Maryland’s highest court concludes that a juvenile court had the statutory authority to order the state to continue to provide full-time nursing services to a young adult with severe special needs beyond his 21st birthday until the adult guardianship and Medicaid systems could coordinate his ongoing care.  In re: Adoption / Guardianship of Dustin R. (Md., No. 24a15, Dec. 21, 2015).

Dustin R. was born with severe special needs that became increasingly complicated as he grew older, to the point that he received around-the-clock Medicaid-funded nursing services.  Although Dustin lived with his foster parents, they had limited guardianship authority to make medical decisions for him, and the Anne Arundel County Department of Social Services was his permanent guardian.  For several years prior to his 21st birthday, Dustin petitioned the juvenile court for an order directing the state Department of Health and Mental Hygiene (DHMH) to continue to provide his current level of medical care after he aged out of the juvenile court system.  

At several hearings that took place shortly before Dustin’s 21st birthday, DHMH argued that the juvenile court did not have the authority to order it to provide any services to Dustin after his 21st birthday, and that the court, in general, could not prescribe what services DHMH provided to anyone.  Several days before Dustin’s 21st birthday, the juvenile court did in fact order DHMH to continue its current care plan for Dustin.  DHMH appealed, but the Court of Special Appeals dismissed the request, holding that the juvenile court had not properly issued a final order and therefore the appeal was not timely.  Both parties (who agreed that the juvenile court had, in fact, issued a final order) filed Writs of Certiorari with the Court of Appeals, arguing over whether the juvenile court had the authority to order ongoing services for Dustin.

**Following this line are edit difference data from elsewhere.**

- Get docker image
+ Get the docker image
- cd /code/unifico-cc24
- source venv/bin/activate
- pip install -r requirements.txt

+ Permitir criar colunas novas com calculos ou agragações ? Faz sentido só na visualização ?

The Court of Appeals of Maryland, the state’s highest court, rules that the Court of Special Appeals improperly dismissed the state’s appeal.  The court goes on to find that “under the plain language of [several statutes], the juvenile court had both the jurisdiction and statutory authority to order DHMH to develop and approve a written plan of clinically appropriate services in the least restrictive setting that ensured that Dustin would continue to receive the services that he was then receiving, where Dustin was not yet twenty-one years old when the juvenile court issued its order . . . to bridge the gap as Dustin transitioned from his juvenile guardianship case to the adult guardianship system.”